Hence, with the use of eslint-plugin-anti-trojan-source, now you can include ESLint plugin to ensure that none of programmers or continuous integration and build systems are wrongly merging code that is potentially malicious because of bidirectional unicode characters.

Let’s see an example of ESLint configuration for Javascript project:

"eslintConfig": {
    "plugins": [
        "anti-trojan-source"
    ],
    "rules": {
        "anti-trojan-source/no-bidi": "error"
    }
}

Example output for a vulnerable code that slipped into codebase:

$ npm run lint
 
​​/Users/lirantal/projects/repos/@gigsboat/cli/index.js
  1:1  error  Detected potential trojan source attack with unicode bidi introduced in this comment: '‮ } ⁦if (isAdmin)⁩ ⁦ begin admins only '  anti-trojan-source/no-bidi
  1:1  error  Detected potential trojan source attack with unicode bidi introduced in this comment: ' end admin only ‮ { ⁦'                    anti-trojan-source/no-bidi
 
/Users/lirantal/projects/repos/@gigsboat/cli/lib/helper.js
  2:1  error  Detected potential trojan source attack with unicode bidi introduced in this code: '"user‮ ⁦// Check if admin

How Is The Ecosystem Mitigating Trojan Source Attacks?

IDEs like VS Code have released versions to highlight these unicode characters so that developers would take note of them and act with proper context at the time of code reviewing and code editing. Similarly, GitHub published warnings so that code bases will highlight the use of these potentially dangerous trojan on Githubs if they use bidirectional characters:

But keep in mind that, not all types of trojan malware attacks are being highlighted by Github.

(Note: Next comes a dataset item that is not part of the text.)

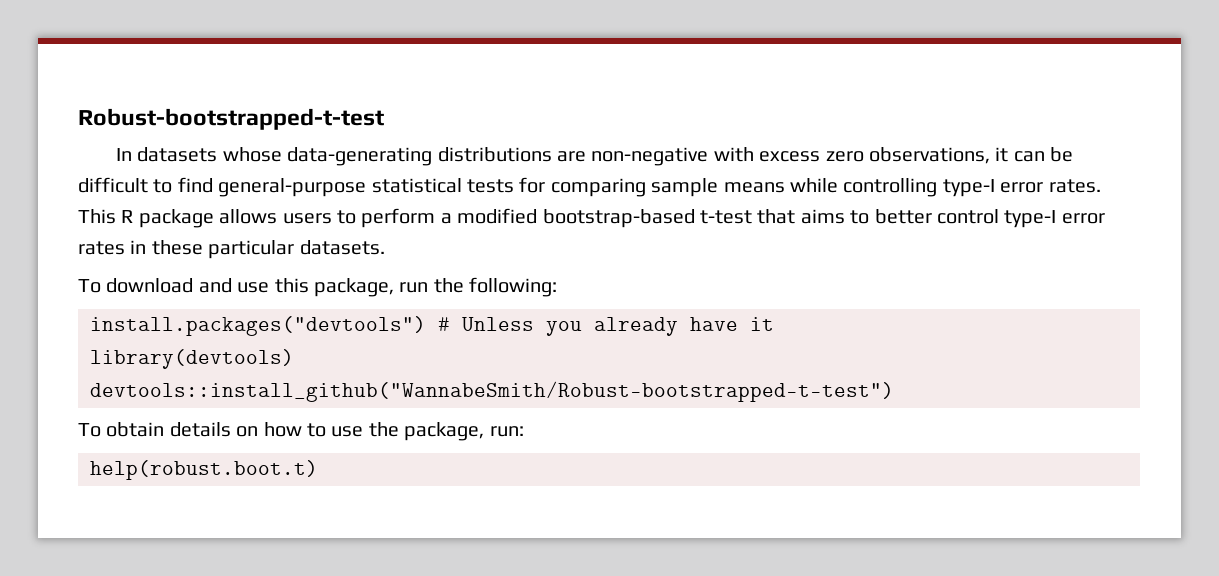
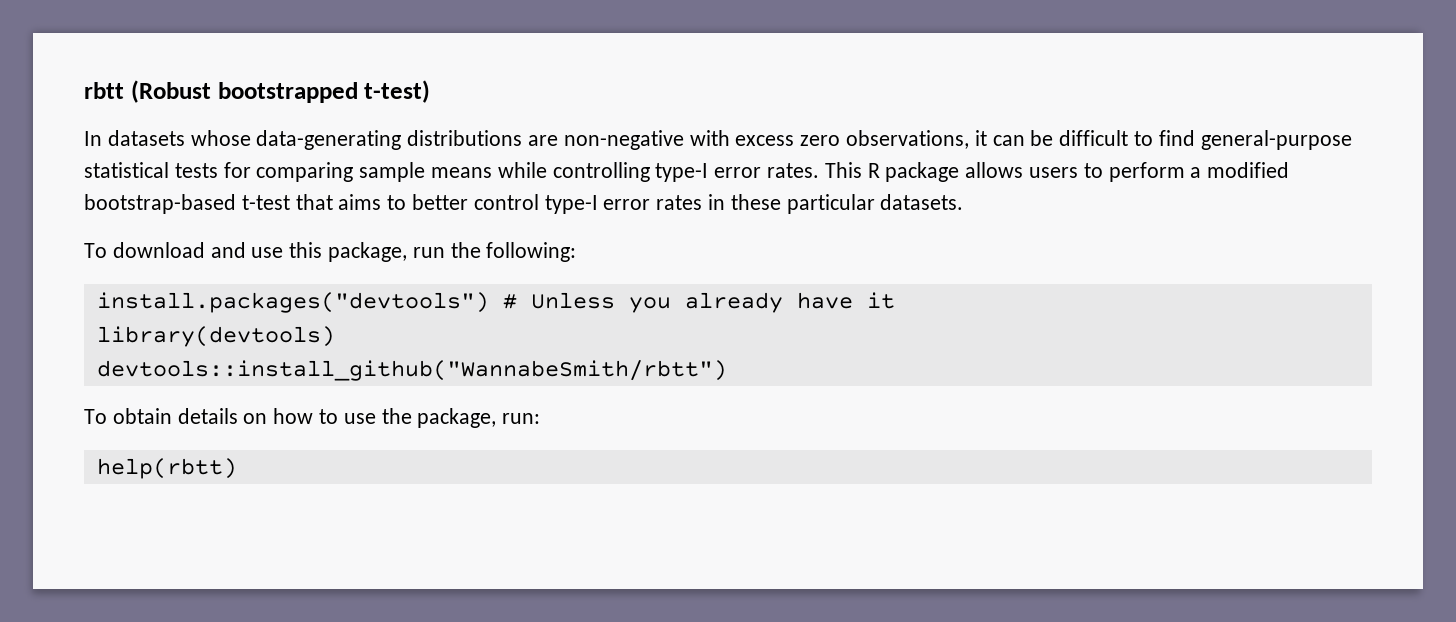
[78,108,384,130] Robust-bootstrapped-t-test -> [84,80,431,103] rbtt (Robust bootstrapped t-test)
[90,381,894,402] devtools::install_github("WannabeSmith/Robust-bootstrapped-t-test") -> [96,360,727,381] devtools::install_github("WannabeSmith/rbtt")
[90,460,318,480] help(robust.boot.t) -> [96,458,237,479] help(rbtt)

For instance, consider the following case that dubs invisible functions-

1 #!/usr/bin/env node
2 
3 function isAdmin() {
4       return false;
5 }
6
7 function isAdmin() {
8      return true;
9 }
10
11 if (isAdmin()) {
12   console.log(“You are an admin\n”);
13 } else {
14  console.log(“You are NOT an admin.\n”);
15 }

As you see in the above javascript code, there’re not any warnings from GitHub when reviewing this code. What’s happening there?

The function declaration on line number 7 is written with the use of zero-width space unicode control character identified as U200B, that makes it look visually as if this is the case of legitimate function isAdmin function.

You can verify this if we print out the code using tool such as bat, that is a clone of UNIX cat tool, with better syntax highlighting and Git integration:

1 #!/usr/bin/env node
2
3 function isAdmin() {
4    return false;
5 }
6
7 function is<U+200B>Admin() {
8    return return;
9 }
10
11 if (is<U<U+200B>Admin() {
12    console.log(“You are an admin\n”);
13 } else {
14   console.log(“You are NOT an admin.\n”);
15 }

Should Compilers And Runtimes Mitigate Trojan Source Attacks?

Now what about language runtimes and compilers? Lots of languages, including Node.js, have decided against updating their compiler from denying unicode characters. Effectively transitioning the risk to code editors and humans, those need to be more careful when reading code and performing code review processes.

Some language runtimes such as Zig have considered to employ a compiler error when detecting the use of unicode bidirectional characters in source code, and allow to bypass the errors with comment.